The general point is in polarized thinking which I don't see serving a good purpose because at the core of any program is the immense waste in running it. The reaction, generally, is, say, do away with Social Security because it sucks. The program has merits and demerits but what sucks it into a swamp is the immense apparatus running it. There's general thinking some immense apparatus in the private side could do the same job better but this has turned out to be magical thinking generally.

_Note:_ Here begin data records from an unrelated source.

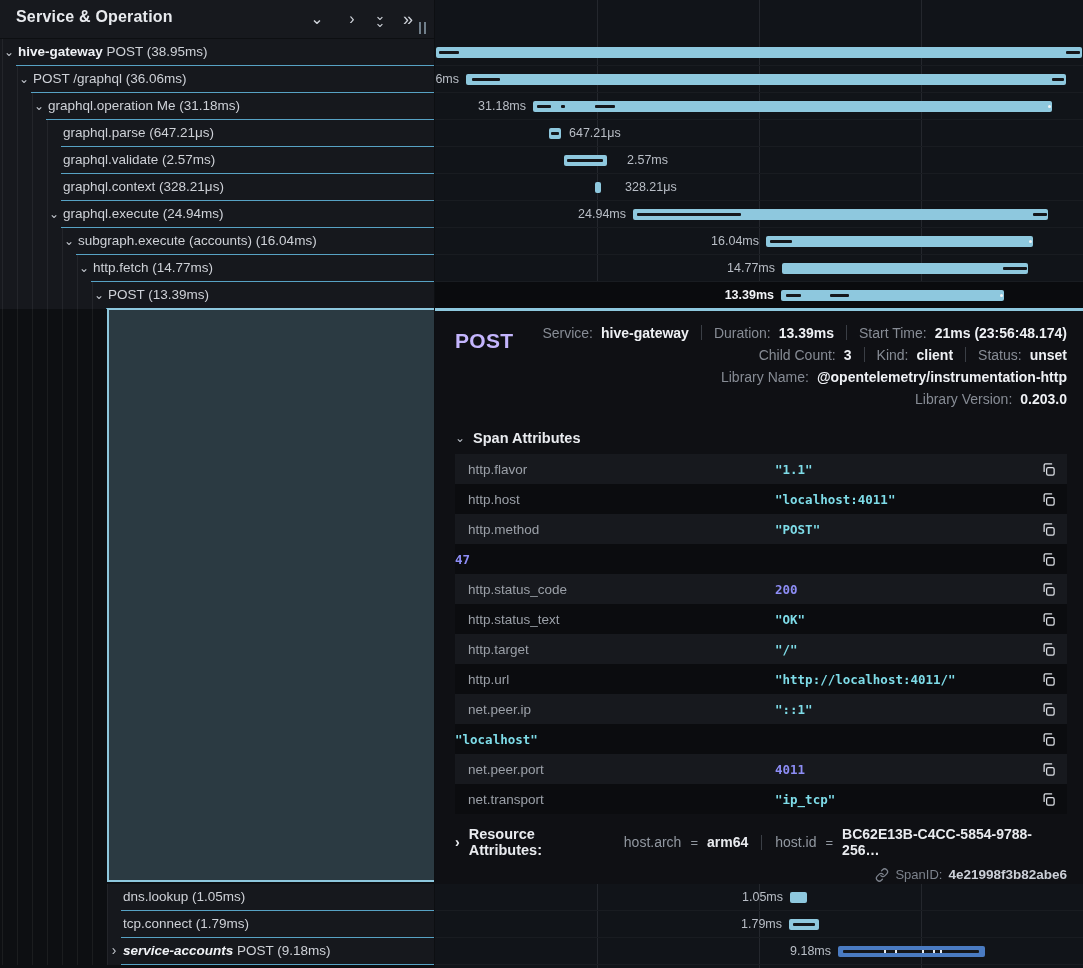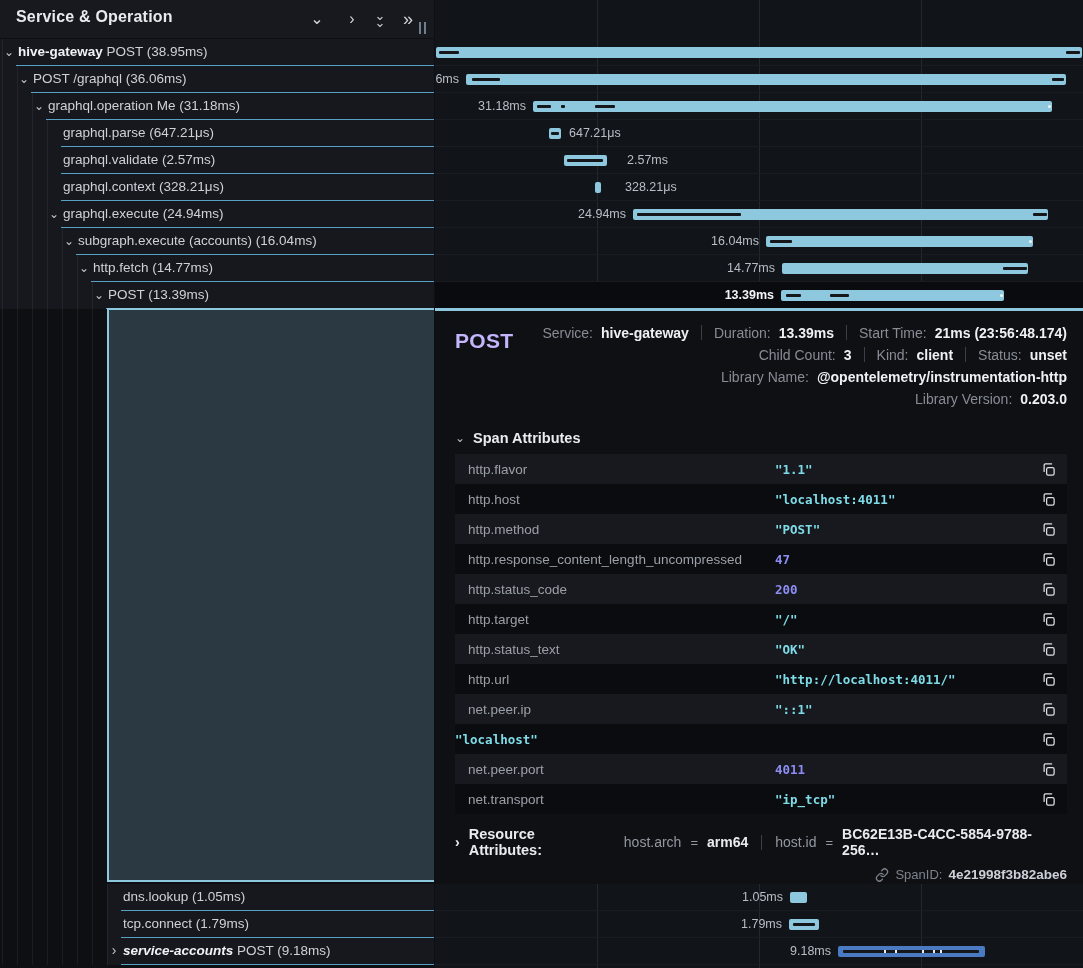--- a/index.html
+++ b/index.html
@@ -339,7 +339,6 @@
           </div>
         </div>
         <div class="arow">
-          <div class="akey">http.response_content_length_uncompressed</div>
           <div class="aval number">47</div>
           <div class="acopy">
             <svg width="15" height="15" viewBox="0 0 24 24" fill="none" stroke-width="2" stroke-linecap="round" stroke-linejoin="round">

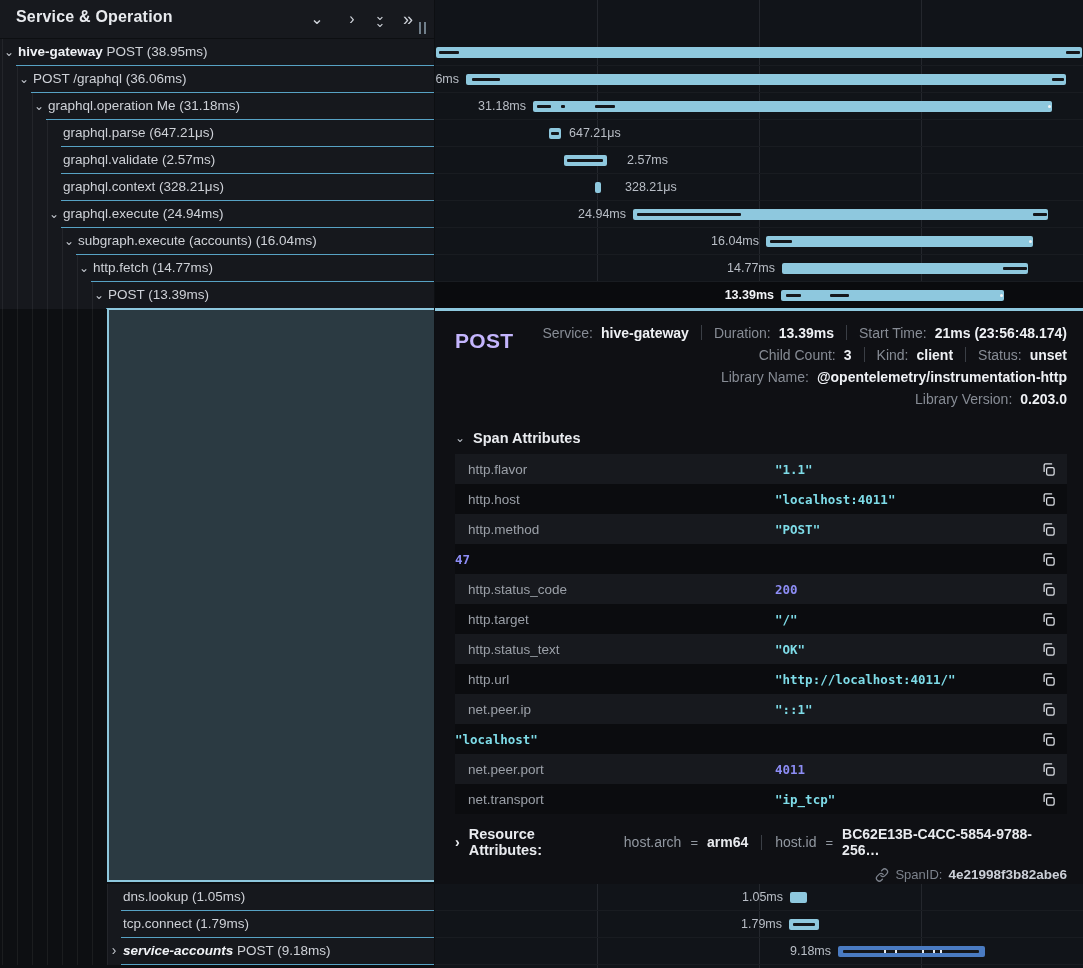--- a/index.html
+++ b/index.html
@@ -358,18 +358,18 @@
           </div>
         </div>
         <div class="arow">
+          <div class="akey">http.status_text</div>
+          <div class="aval string">"OK"</div>
+          <div class="acopy">
+            <svg width="15" height="15" viewBox="0 0 24 24" fill="none" stroke-width="2" stroke-linecap="round" stroke-linejoin="round">
+              <rect x="9" y="9" width="12" height="12" rx="2.5"></rect>
+              <path d="M5 15V5a2 2 0 0 1 2-2h10"></path>
+            </svg>
+          </div>
+        </div>
+        <div class="arow">
           <div class="akey">http.target</div>
           <div class="aval string">"/"</div>
-          <div class="acopy">
-            <svg width="15" height="15" viewBox="0 0 24 24" fill="none" stroke-width="2" stroke-linecap="round" stroke-linejoin="round">
-              <rect x="9" y="9" width="12" height="12" rx="2.5"></rect>
-              <path d="M5 15V5a2 2 0 0 1 2-2h10"></path>
-            </svg>
-          </div>
-        </div>
-        <div class="arow">
-          <div class="akey">http.status_text</div>
-          <div class="aval string">"OK"</div>
           <div class="acopy">
             <svg width="15" height="15" viewBox="0 0 24 24" fill="none" stroke-width="2" stroke-linecap="round" stroke-linejoin="round">
               <rect x="9" y="9" width="12" height="12" rx="2.5"></rect>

My own experience in the corporate world was fairly well-advanced and that perspective revealed all the mid-level management bloating and consequent staffing bloatage you could ever imagine for government bureaucracy, Terry Gilliam's Brazilian nightmare, or other. I've not seen evidence in my life the corporate world would do any better than the government. Another example is it took a year or more to effect a decision on a computer purchase. The expectation after that purchase would be it's up and running in, at most, three to six months. That kind of unrealistic and bloated management is not likely atypical as it was the fourth biggest bank in the country and this was operations central for it.

Anonymous said...

I disagree that private could not fo it better. I am sure that any private company could streamline the court process, DMV or any if the other licensing depts. The dept of education could be eliminated completely and all public school be privatized.
I pay less in yearly tuition for my granddaughter than the state does. But her class size is 11students per teacher. 1/3 the state ratio
Make me Boss I will change this shit
No one will like me til it is all over Then they would love me. But I balance my budget and know how to say no to spoiled brats.

Unknown said...

That's where I'm not convinced as it wasn't my experience in a fairly hefty operation. What I saw was managers breed more managers and they do it relentlessly. When the American side merged with international crew, there wasn't a whole lot of change to staffing but there were managers crawling all over the place and expanding upward as if some cancerous beanstalk. Any management structure depends on that hierarchical nature but there's little to contain the lateral growth of them and that creates bloat like cholesterol powered by speed. Same deal with government as all run generally the same way.

Anonymous said...

Most of American business is set up on a pyramid of 8s. Since the most one can effectively manage is 8. 8 locations 8 managers etc. Your example of a merger us skewed as the end result has to be an elimination of duplication or the merger fails
Government never runs like that as you say the amount of lateral duplication is horrendous

Unknown said...

I submit the biggest difference between government and private is government cannot fire the cock-a-roaches who either screw up or don't meet performance standards without grievances being filed for years, etc, etc. You can't get them out with an acetylene cutting torch. That low standard turns a good many government organizations into welfare offices rather than places of employment.

Anonymous said...

I would say the same us true for most union organizations.
Look at the teachers unions refusing to allow performance bases reviews

Unknown said...

I need the same rules across the board as if it ain't fair then it ain't nothin'. Unions aren't exempted and may well be the most vulnerable to collapse from poor management because they usually have to develop that internally. It seems the nature of any human organization to grow to the point of choking itself but I'd need a lot of reading on that subject since I know there's a wealth of material on it.